Friday, March 7, 2008

Using Regular Expression in Java

Regular expression (regex) is a very powerful construct to manipulate text. Originated its popularity from PERL language, it is now supported by almost every popular programming language including Java.

So, how do we use it in Java ?

It's easy, just take a look at following tips.

Matching a text pattern within a String object

To match a text pattern, we can use matches() method from String object. Its syntax definition as follow :

boolean java.lang.String.matches(String regex)

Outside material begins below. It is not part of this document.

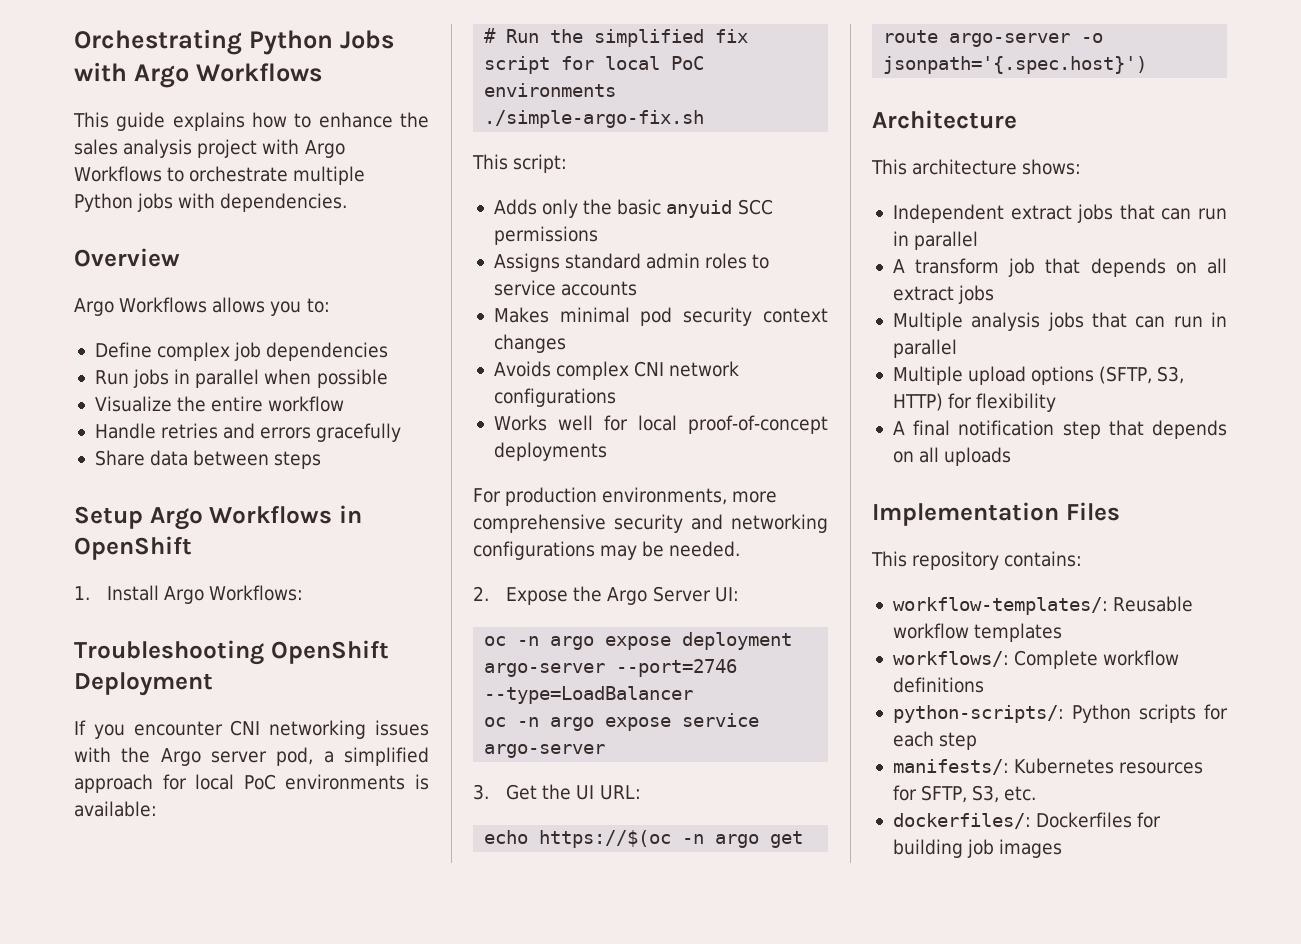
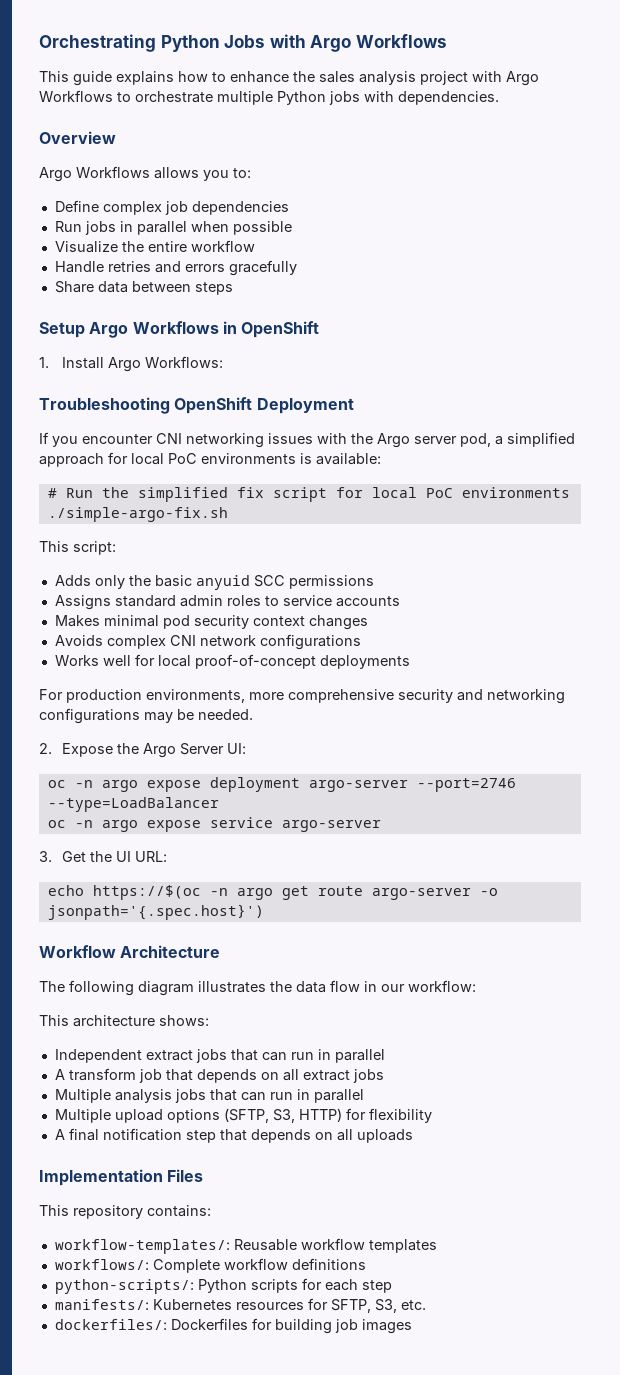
- Architecture
+ Workflow Architecture
+ The following diagram illustrates the data flow in our workflow:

So, we see that matches() method take a pattern - which is a String object - and returns boolean value of a matching condition.

Example 1:

if(textToBeMatched.matches("[a-z A-Z]+"))
System.out.println("Text match with a series of alphabet and space character only pattern");


Example 2:

public class RegexTest {

public static void testPhoneNumber(String phoneNumber)
{
String phoneNumberPattern = "^\\+{0,1}[\\d]+[-\\d]+\\d$";

if(phoneNumber.matches(phoneNumberPattern))
System.out.println(phoneNumber + " is a correct phone number !");
else
System.out.println(phoneNumber + " is a wrong phone number !");
}
public static void main(String[] args)
{
testPhoneNumber("+6221-3011-9353"); //outputs a correct phone number
testPhoneNumber("-6221-3011-9353"); //outputs a wrong phone number
}
}


Replacing text that match a pattern

To replace a text matching a pattern we need to use two java.util classes, i.e : Pattern and Matcher.

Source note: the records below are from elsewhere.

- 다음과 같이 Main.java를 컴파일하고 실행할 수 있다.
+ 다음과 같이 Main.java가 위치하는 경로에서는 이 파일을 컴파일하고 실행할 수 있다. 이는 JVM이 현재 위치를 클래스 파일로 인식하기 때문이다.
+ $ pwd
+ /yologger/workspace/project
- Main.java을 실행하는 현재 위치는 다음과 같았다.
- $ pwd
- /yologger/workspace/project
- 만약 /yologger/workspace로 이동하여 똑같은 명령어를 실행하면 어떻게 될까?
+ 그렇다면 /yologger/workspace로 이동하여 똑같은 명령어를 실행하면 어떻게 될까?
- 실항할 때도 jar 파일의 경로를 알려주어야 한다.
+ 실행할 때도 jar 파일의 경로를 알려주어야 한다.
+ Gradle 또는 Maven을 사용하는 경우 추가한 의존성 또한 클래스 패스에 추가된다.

First, we initialize the pattern with compile() static method of Pattern class. With which also create a Pattern object. We then feed a source text to the matcher() method which then create a Matcher object. The last thing for us to do is to manipulate the text within the object, so we replace text with Matcher's replaceAll() method.



Example:

import java.util.regex.Matcher;
import java.util.regex.Pattern;

public class RegexReplacementTest {

public static String censoredPhoneNumber(String phoneNumber)
{
String phonePattern = "(\\+{0,1}[\\d]+[-\\d]+\\d).*";

Pattern pattern = Pattern.compile(phonePattern);
Matcher matcher = pattern.matcher(phoneNumber);

return matcher.replaceAll("*censored*");
}

public static void main(String[] args)
{
String phoneNo = "My phone number is +6221-3011-9353";

System.out.println(censoredPhoneNumber(phoneNo));

}
}

Conclusion

This blog's article show how we use regular expression in two ways :
  1. to match a text pattern using String's matches() method.
  2. to replace string which match a text pattern with two helper classes, Pattern and Matcher.

Hope this article can help you to resolve text manipulation problem that you may have encountered.

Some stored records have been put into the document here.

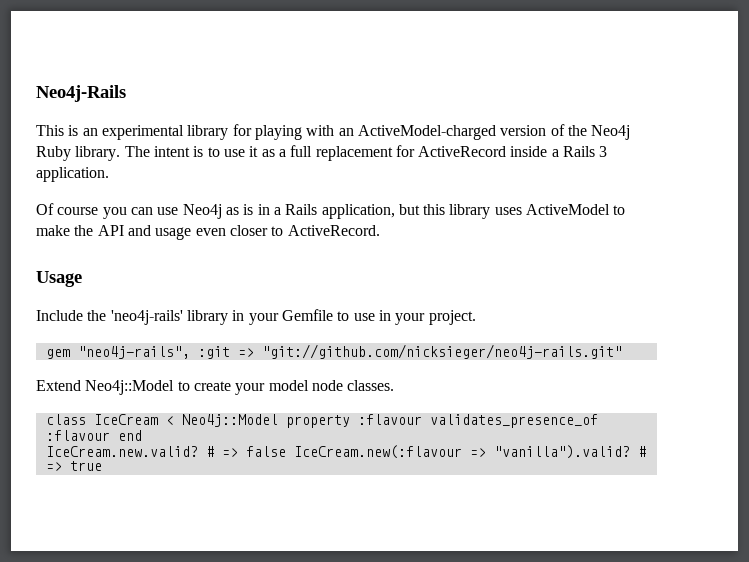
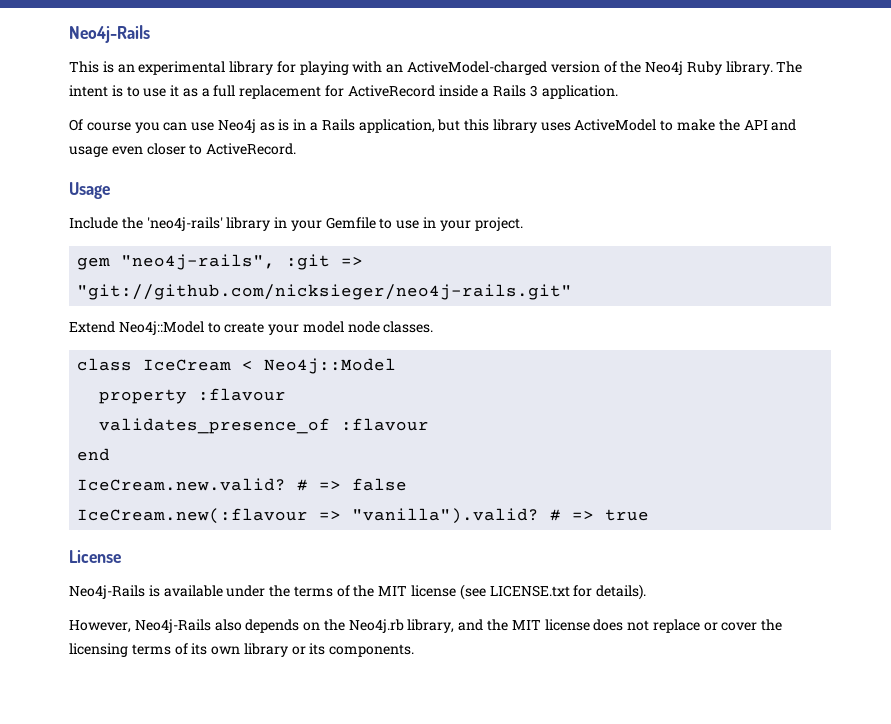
- class IceCream < Neo4j::Model property :flavour validates_presence_of :flavour end
+ class IceCream < Neo4j::Model
+ property :flavour
+ validates_presence_of :flavour
+ end
- # => false IceCream.new(:flavour => "vanilla").valid?
+ # => false
+ IceCream.new(:flavour => "vanilla").valid?
+ License
+ Neo4j-Rails is available under the terms of the MIT license (see LICENSE.txt for details).
+ However, Neo4j-Rails also depends on the Neo4j.rb library, and the MIT license does not replace or cover the licensing terms of its own library or its components.

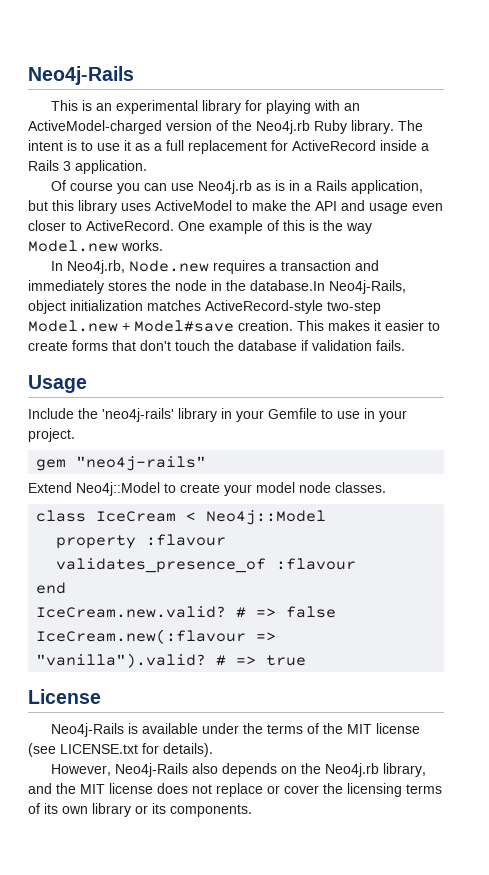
- This is an experimental library for playing with an ActiveModel-charged version of the Neo4j Ruby library.
+ This is an experimental library for playing with an ActiveModel-charged version of the Neo4j.rb Ruby library.
- Of course you can use Neo4j as is in a Rails application, but this library uses ActiveModel to make the API and usage even closer to ActiveRecord.
+ Of course you can use Neo4j.rb as is in a Rails application, but this library uses ActiveModel to make the API and usage even closer to ActiveRecord. One example of this is the way Model.new works.
+ In Neo4j.rb, Node.new requires a transaction and immediately stores the node in the database.In Neo4j-Rails, object initialization matches ActiveRecord-style two-step Model.new + Model#save creation. This makes it easier to create forms that don't touch the database if validation fails.
- gem "neo4j-rails", :git => "git://github.com/nicksieger/neo4j-rails.git"
+ gem "neo4j-rails"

Any comments to improve this article is greatly welcomed. Post your comment here or mail to feris@phi-integration.com.


2 comments:

JesperBlog said...

mirip yg di kuliah otomata ya? kl yg [a-z A-Z]+ aartinya kan semua huruf besa atau kecil dan spasi, minimal satu krakter hrs ada, soalnya pake + kl pake * buleh null.

kl yg ^\\+{0,1}[\\d]+[-\\d]+\\d$ ini nih suah bacanya, {} itu apa ya? kl d pasti number, trus kok dikasih \ ya??, yoweslah ntar aku blajar regex, soalnya skrng lg ga ngerjain project yg ada regexnya, slamat2, nice blog

Feris Thia said...

Hi Mas Imam,

Kalau {} itu untuk jumlah range repetisi. {0,1} berarti pengulangan sebanyak 0 sampai maksimal 1 kali.

Untuk tanda ^ di depan artinya pola harus diawali dari karakter sesudah karakter ^ ini.

Contoh :
^j+

cocok untuk semua yang berawalan 'j' kecil :
java, jjj, jruby, ....

Untuk $ kebalikannya, semua harus diakhiri karakter sebelum karakter ini.

Contoh:
.+9$

maka semua pola yang berakhiran '9' diterima:
Halo999, 789, ....

Untuk karakter \d => harus ditulis dengan \\d di string regex. Maka mewakili semua angka digital.

Semoga bisa memperjelas ya.

O iya, Terima kasih atas pujiannya untuk blog ini ;)

Regards,

Feris